Dataset extract:
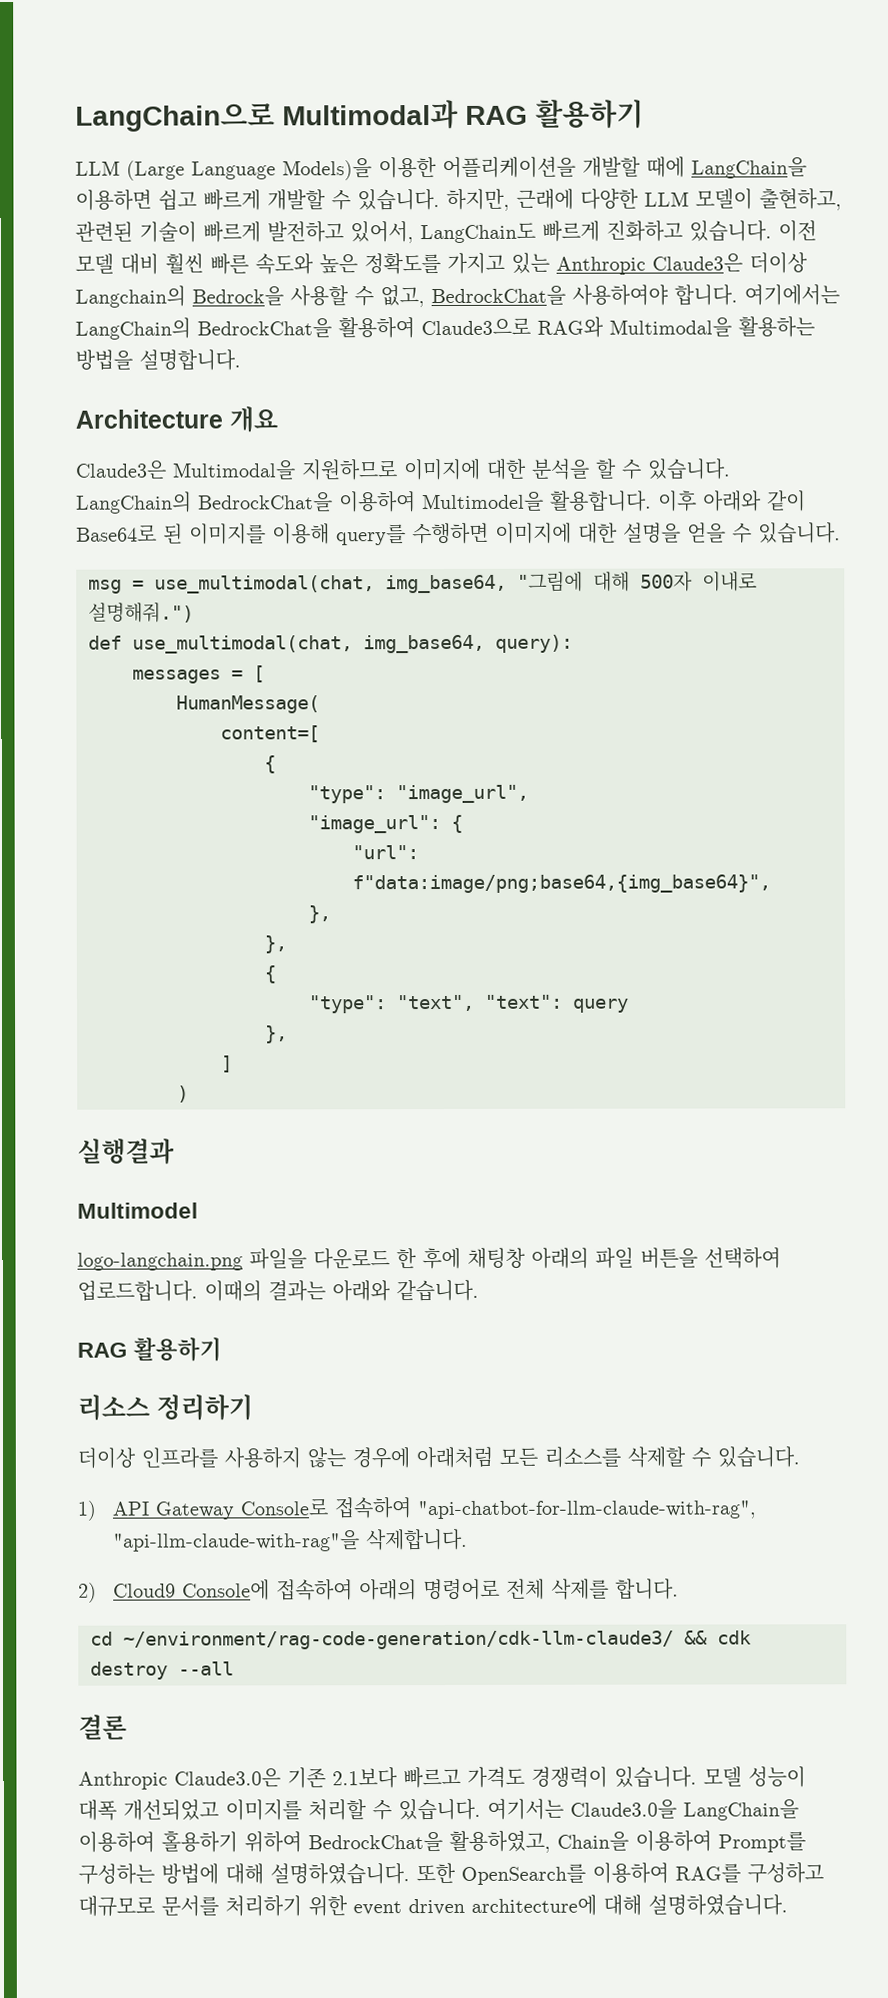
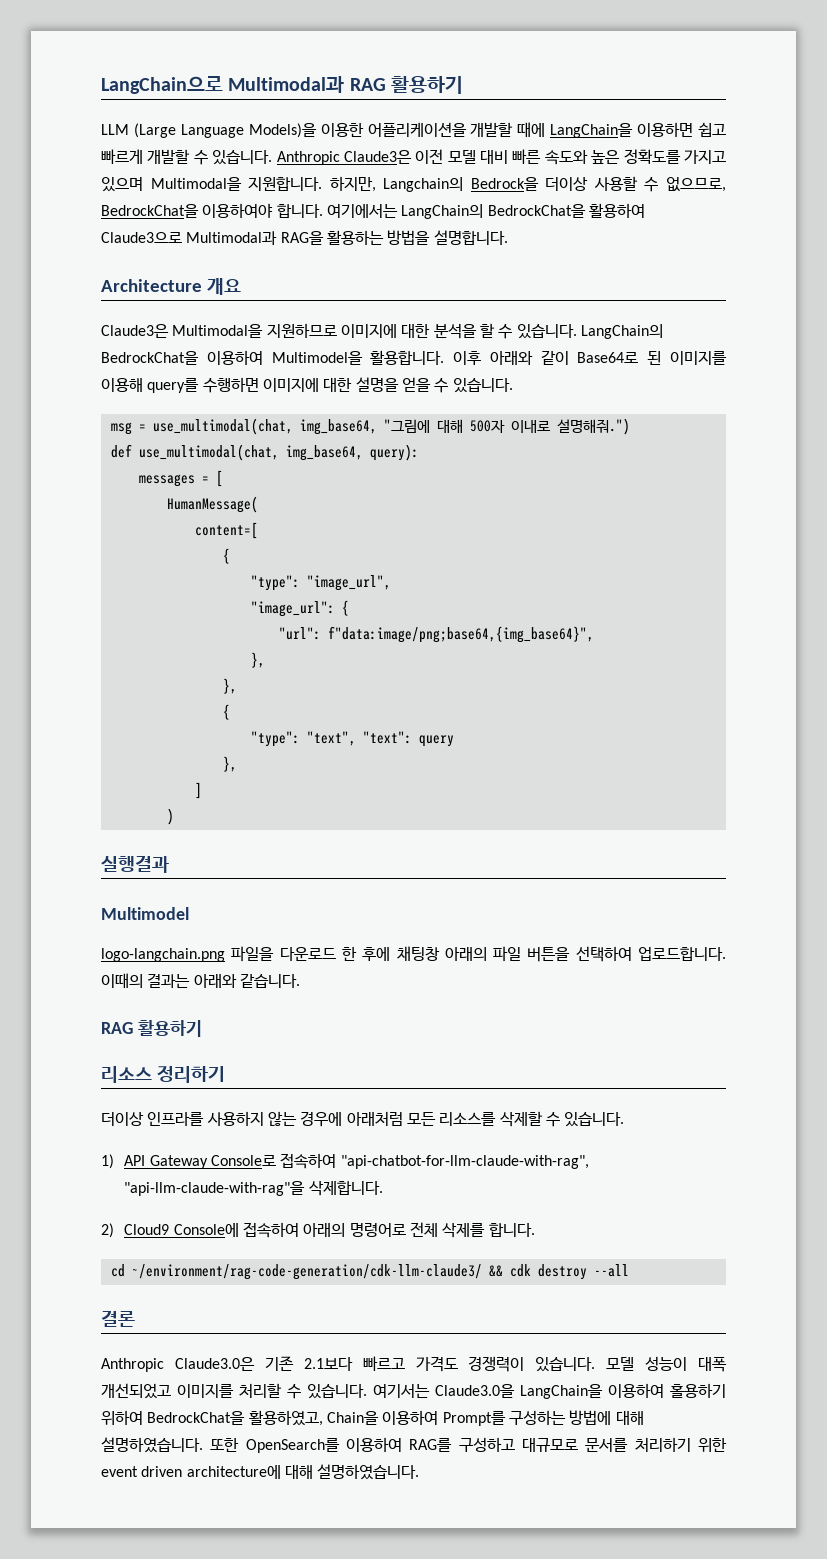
- 하지만, 근래에 다양한 LLM 모델이 출현하고, 관련된 기술이 빠르게 발전하고 있어서, LangChain도 빠르게 진화하고 있습니다. 이전 모델 대비 훨씬 빠른 속도와 높은 정확도를 가지고 있는 Anthropic Claude3은 더이상 Langchain의 Bedrock을 사용할 수 없고, BedrockChat을 사용하여야 합니다.
+ Anthropic Claude3은 이전 모델 대비 빠른 속도와 높은 정확도를 가지고 있으며 Multimodal을 지원합니다. 하지만, Langchain의 Bedrock을 더이상 사용할 수 없으므로, BedrockChat을 이용하여야 합니다.
- 여기에서는 LangChain의 BedrockChat을 활용하여 Claude3으로 RAG와 Multimodal을 활용하는 방법을 설명합니다.
+ 여기에서는 LangChain의 BedrockChat을 활용하여 Claude3으로 Multimodal과 RAG을 활용하는 방법을 설명합니다.

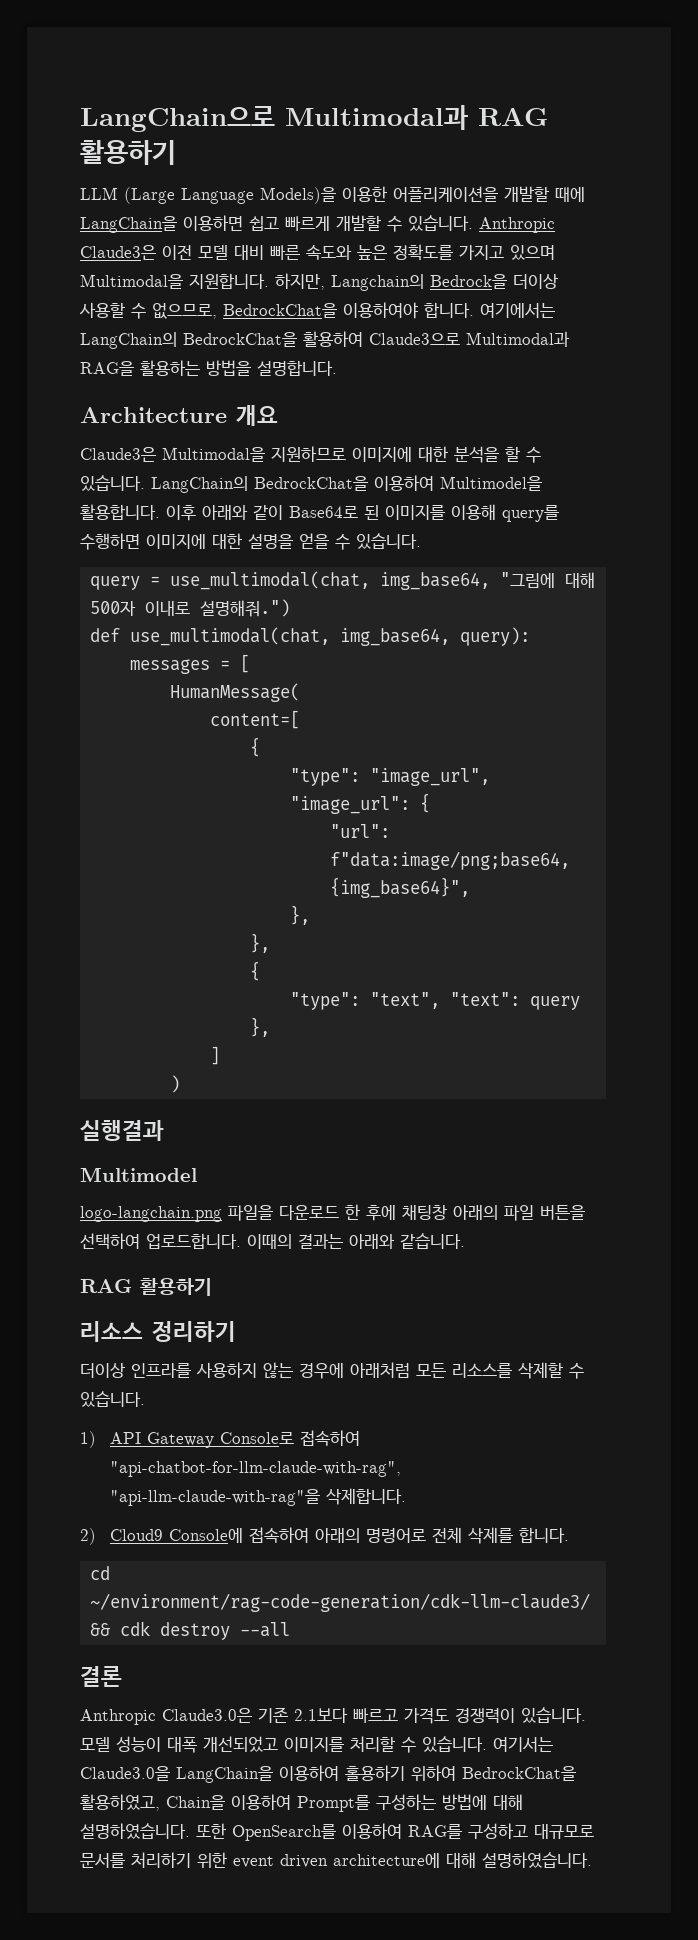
- msg = use_multimodal(chat, img_base64, "그림에 대해 500자 이내로 설명해줘.")
+ query = use_multimodal(chat, img_base64, "그림에 대해 500자 이내로 설명해줘.")

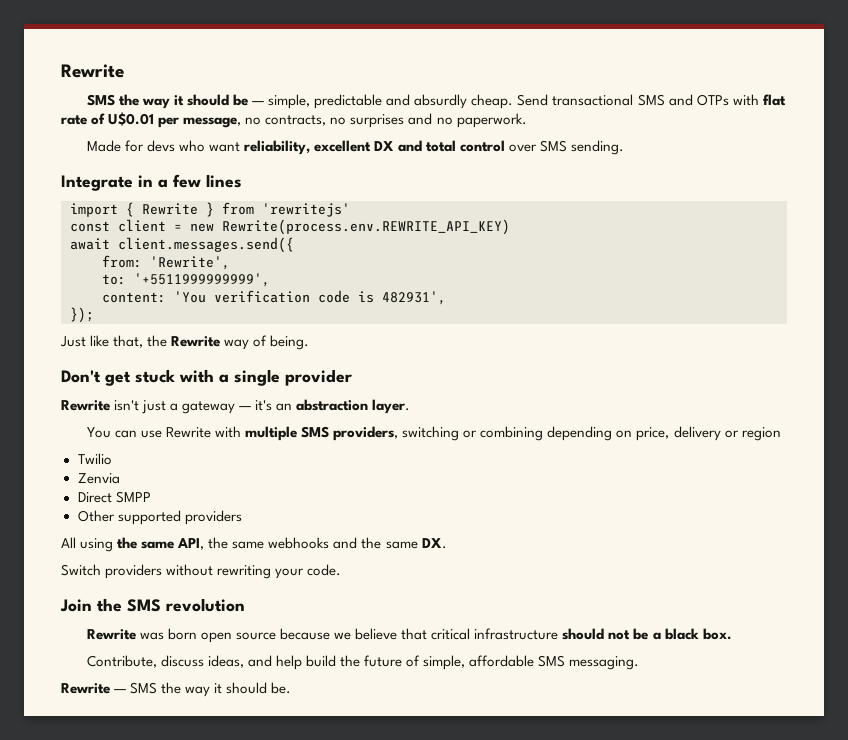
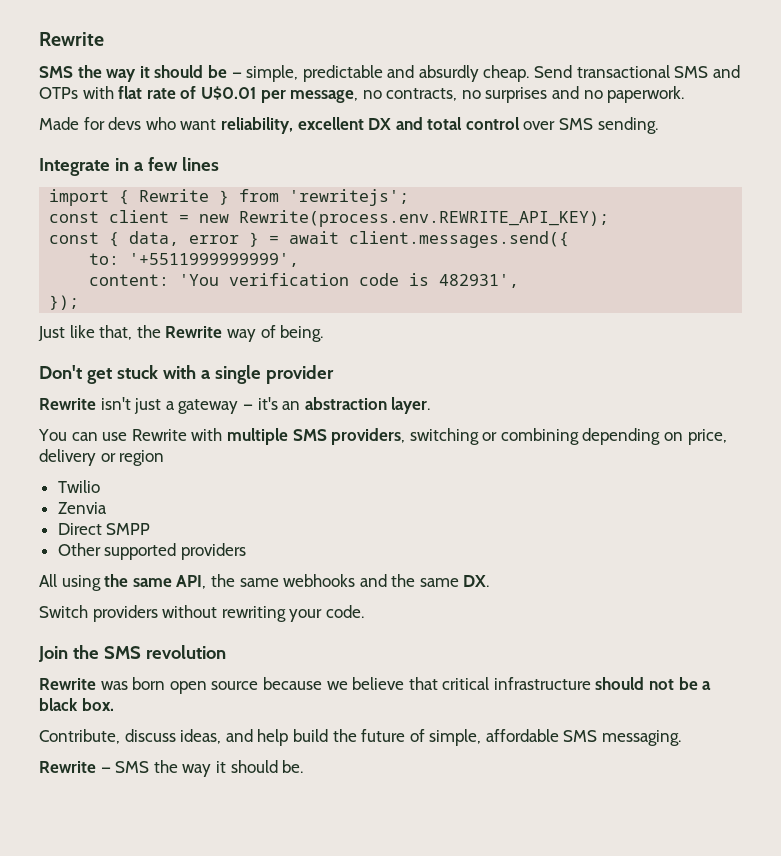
- import { Rewrite } from 'rewritejs'
+ import { Rewrite } from 'rewritejs';
- const client = new Rewrite(process.env.REWRITE_API_KEY)
- await client.messages.send({
+ const client = new Rewrite(process.env.REWRITE_API_KEY);
+ const { data, error } = await client.messages.send({
- from: 'Rewrite',

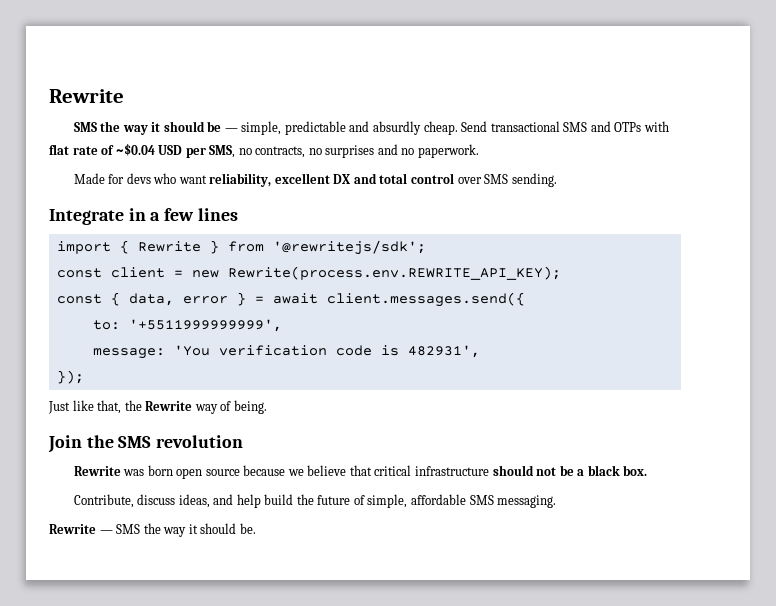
- Send transactional SMS and OTPs with flat rate of U$0.01 per message, no contracts, no surprises and no paperwork.
+ Send transactional SMS and OTPs with flat rate of ~$0.04 USD per SMS, no contracts, no surprises and no paperwork.
- import { Rewrite } from 'rewritejs';
+ import { Rewrite } from '@rewritejs/sdk';
- content: 'You verification code is 482931',
+ message: 'You verification code is 482931',
- Don't get stuck with a single provider
- Rewrite isn't just a gateway — it's an abstraction layer.
- You can use Rewrite with multiple SMS providers, switching or combining depending on price, delivery or region
- Twilio
- Zenvia
- Direct SMPP
- Other supported providers
- All using the same API, the same webhooks and the same DX.
- Switch providers without rewriting your code.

What the task asks:
After dropping the pictures, reproduce exactly the lines from the first line of the entries through the line containing "- Send transactional", both included.

Answer section:
- 하지만, 근래에 다양한 LLM 모델이 출현하고, 관련된 기술이 빠르게 발전하고 있어서, LangChain도 빠르게 진화하고 있습니다. 이전 모델 대비 훨씬 빠른 속도와 높은 정확도를 가지고 있는 Anthropic Claude3은 더이상 Langchain의 Bedrock을 사용할 수 없고, BedrockChat을 사용하여야 합니다.
+ Anthropic Claude3은 이전 모델 대비 빠른 속도와 높은 정확도를 가지고 있으며 Multimodal을 지원합니다. 하지만, Langchain의 Bedrock을 더이상 사용할 수 없으므로, BedrockChat을 이용하여야 합니다.
- 여기에서는 LangChain의 BedrockChat을 활용하여 Claude3으로 RAG와 Multimodal을 활용하는 방법을 설명합니다.
+ 여기에서는 LangChain의 BedrockChat을 활용하여 Claude3으로 Multimodal과 RAG을 활용하는 방법을 설명합니다.

- msg = use_multimodal(chat, img_base64, "그림에 대해 500자 이내로 설명해줘.")
+ query = use_multimodal(chat, img_base64, "그림에 대해 500자 이내로 설명해줘.")

- import { Rewrite } from 'rewritejs'
+ import { Rewrite } from 'rewritejs';
- const client = new Rewrite(process.env.REWRITE_API_KEY)
- await client.messages.send({
+ const client = new Rewrite(process.env.REWRITE_API_KEY);
+ const { data, error } = await client.messages.send({
- from: 'Rewrite',

- Send transactional SMS and OTPs with flat rate of U$0.01 per message, no contracts, no surprises and no paperwork.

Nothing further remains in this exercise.